-------- Data
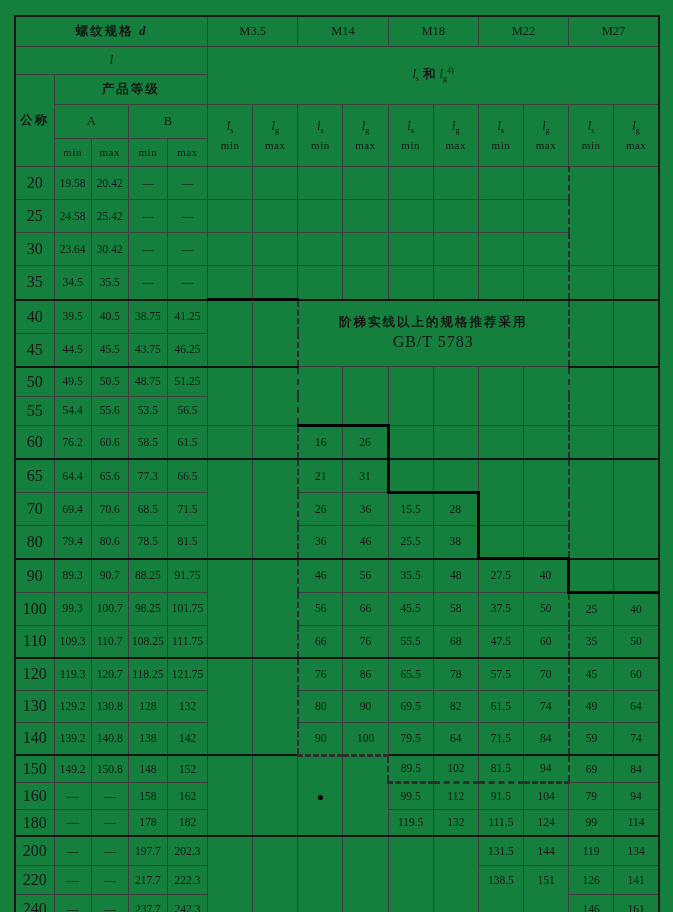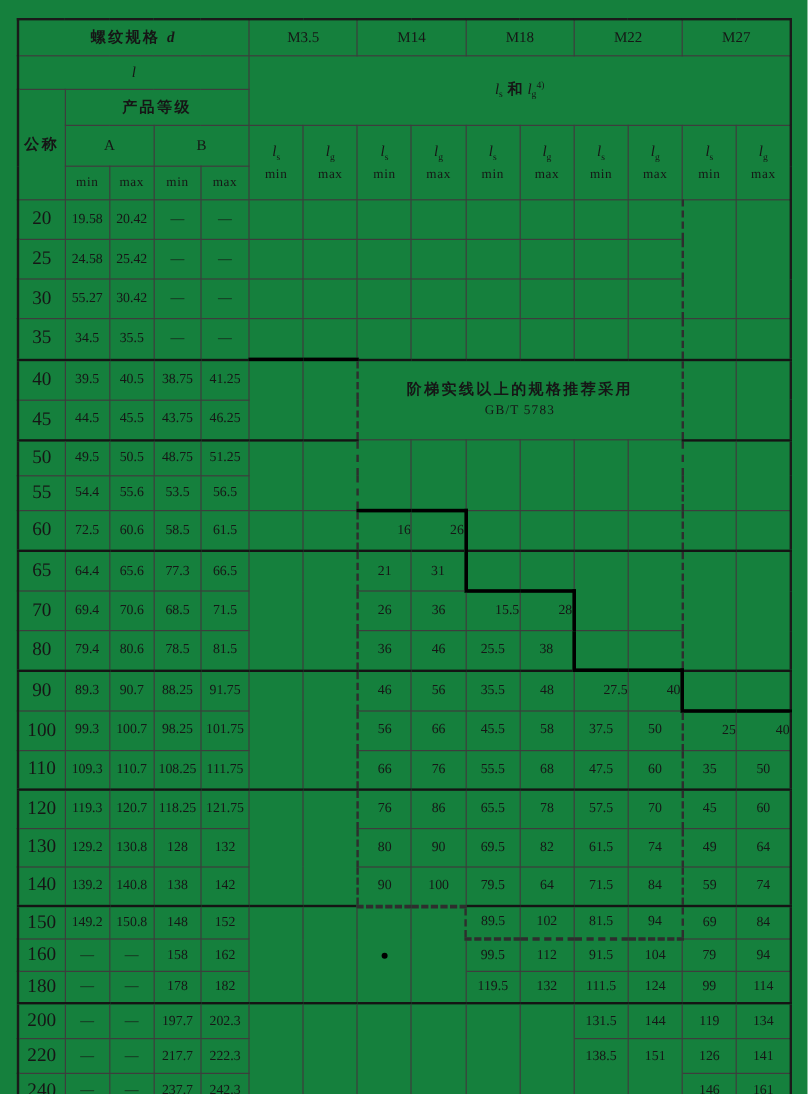--- a/index.html
+++ b/index.html
@@ -177,7 +177,7 @@
         </tr>
         <tr class="h32">
           <td class="nomcell">30</td>
-          <td class="num">55.27</td>
+          <td class="num">23.64</td>
           <td class="num">30.42</td>
           <td class="num">—</td>
           <td class="num">—</td>

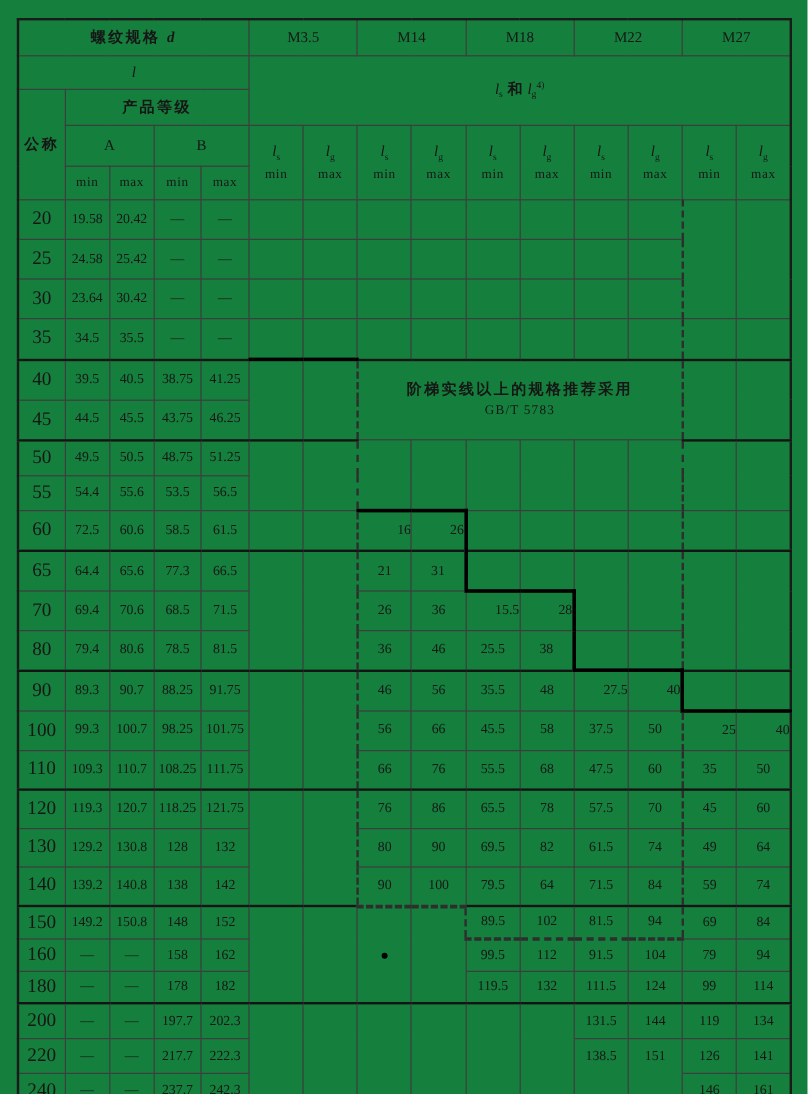--- a/index.html
+++ b/index.html
@@ -46,7 +46,7 @@
   td.ht{border-top:hidden;}
   td.note{font-family:"Liberation Sans","DejaVu Sans",sans-serif;font-weight:bold;margin-top:22px;}
   td.note .nl1{font-size:12.5px;letter-spacing:2px;margin-bottom:4px;}
-  td.note .nl2{font-family:"Liberation Serif",serif;font-weight:normal;font-size:11px;letter-spacing:1px;}
+  td.note .nl2{font-family:"Liberation Serif",serif;font-weight:normal;font-size:16px;letter-spacing:1px;}
   .dot{display:inline-block;width:5px;height:5px;border-radius:50%;background:#000;vertical-align:middle;}
   .andsp{display:inline-block;margin:0 4px;font-weight:bold;font-family:"Liberation Sans","DejaVu Sans",sans-serif;}
 </style>

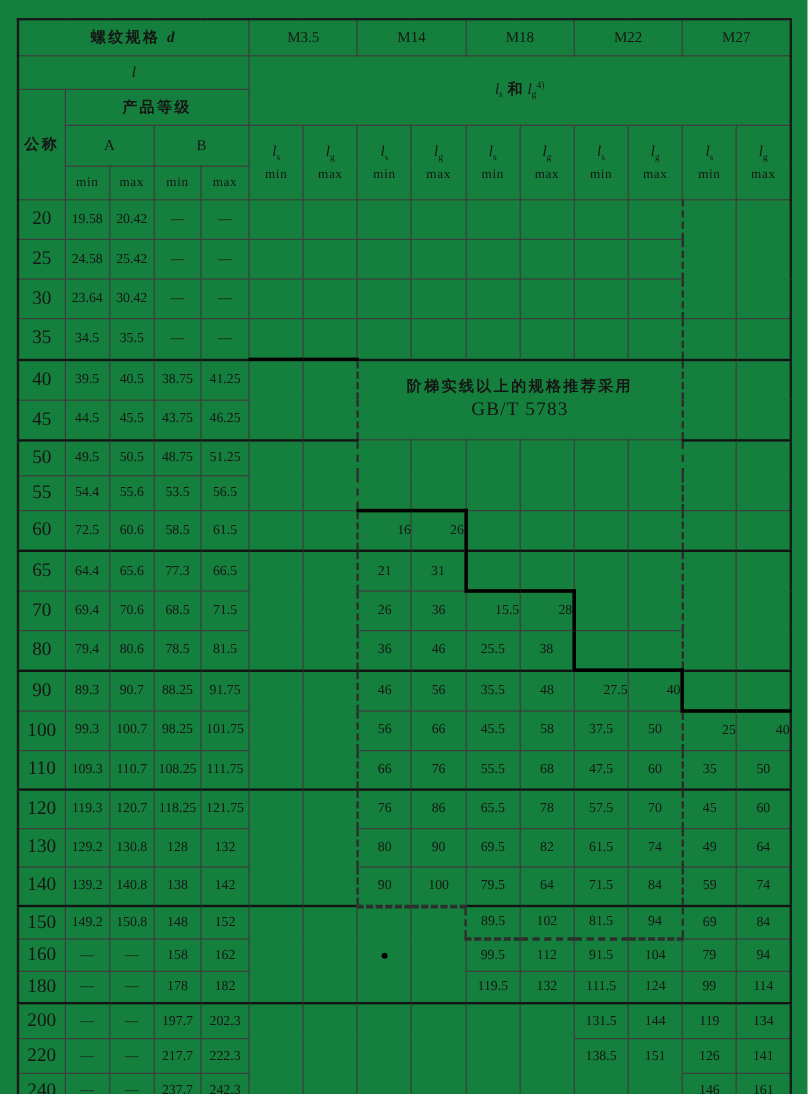--- a/index.html
+++ b/index.html
@@ -271,7 +271,7 @@
         </tr>
         <tr class="h31 grp">
           <td class="nomcell">60</td>
-          <td class="num">72.5</td>
+          <td class="num">76.2</td>
           <td class="num">60.6</td>
           <td class="num">58.5</td>
           <td class="num">61.5</td>

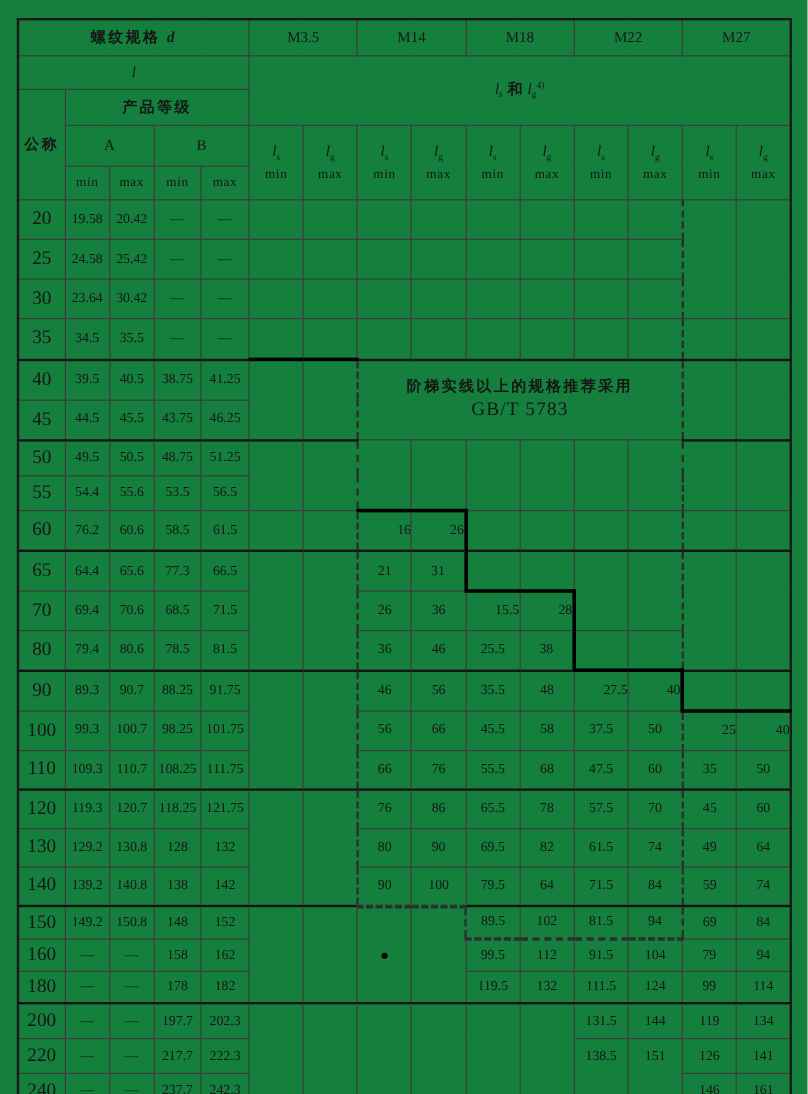--- a/index.html
+++ b/index.html
@@ -37,7 +37,7 @@
   
   tr.grp td{border-bottom:2px solid #141414;}
   
-  td.st{border-top:3px solid #000;text-align:right;}
+  td.st{border-top:3px solid #000;}
   td.sr{border-right:3px solid #000;}
   
   td.dr{border-right:2px dashed #2e2e2e;}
----------------
» **Work task**:
Return all the data exactly, and keep the pictures out.

» **Task solution**:
--- a/index.html
+++ b/index.html
@@ -177,7 +177,7 @@
         </tr>
         <tr class="h32">
           <td class="nomcell">30</td>
-          <td class="num">55.27</td>
+          <td class="num">23.64</td>
           <td class="num">30.42</td>
           <td class="num">—</td>
           <td class="num">—</td>

--- a/index.html
+++ b/index.html
@@ -46,7 +46,7 @@
   td.ht{border-top:hidden;}
   td.note{font-family:"Liberation Sans","DejaVu Sans",sans-serif;font-weight:bold;margin-top:22px;}
   td.note .nl1{font-size:12.5px;letter-spacing:2px;margin-bottom:4px;}
-  td.note .nl2{font-family:"Liberation Serif",serif;font-weight:normal;font-size:11px;letter-spacing:1px;}
+  td.note .nl2{font-family:"Liberation Serif",serif;font-weight:normal;font-size:16px;letter-spacing:1px;}
   .dot{display:inline-block;width:5px;height:5px;border-radius:50%;background:#000;vertical-align:middle;}
   .andsp{display:inline-block;margin:0 4px;font-weight:bold;font-family:"Liberation Sans","DejaVu Sans",sans-serif;}
 </style>

--- a/index.html
+++ b/index.html
@@ -271,7 +271,7 @@
         </tr>
         <tr class="h31 grp">
           <td class="nomcell">60</td>
-          <td class="num">72.5</td>
+          <td class="num">76.2</td>
           <td class="num">60.6</td>
           <td class="num">58.5</td>
           <td class="num">61.5</td>

--- a/index.html
+++ b/index.html
@@ -37,7 +37,7 @@
   
   tr.grp td{border-bottom:2px solid #141414;}
   
-  td.st{border-top:3px solid #000;text-align:right;}
+  td.st{border-top:3px solid #000;}
   td.sr{border-right:3px solid #000;}
   
   td.dr{border-right:2px dashed #2e2e2e;}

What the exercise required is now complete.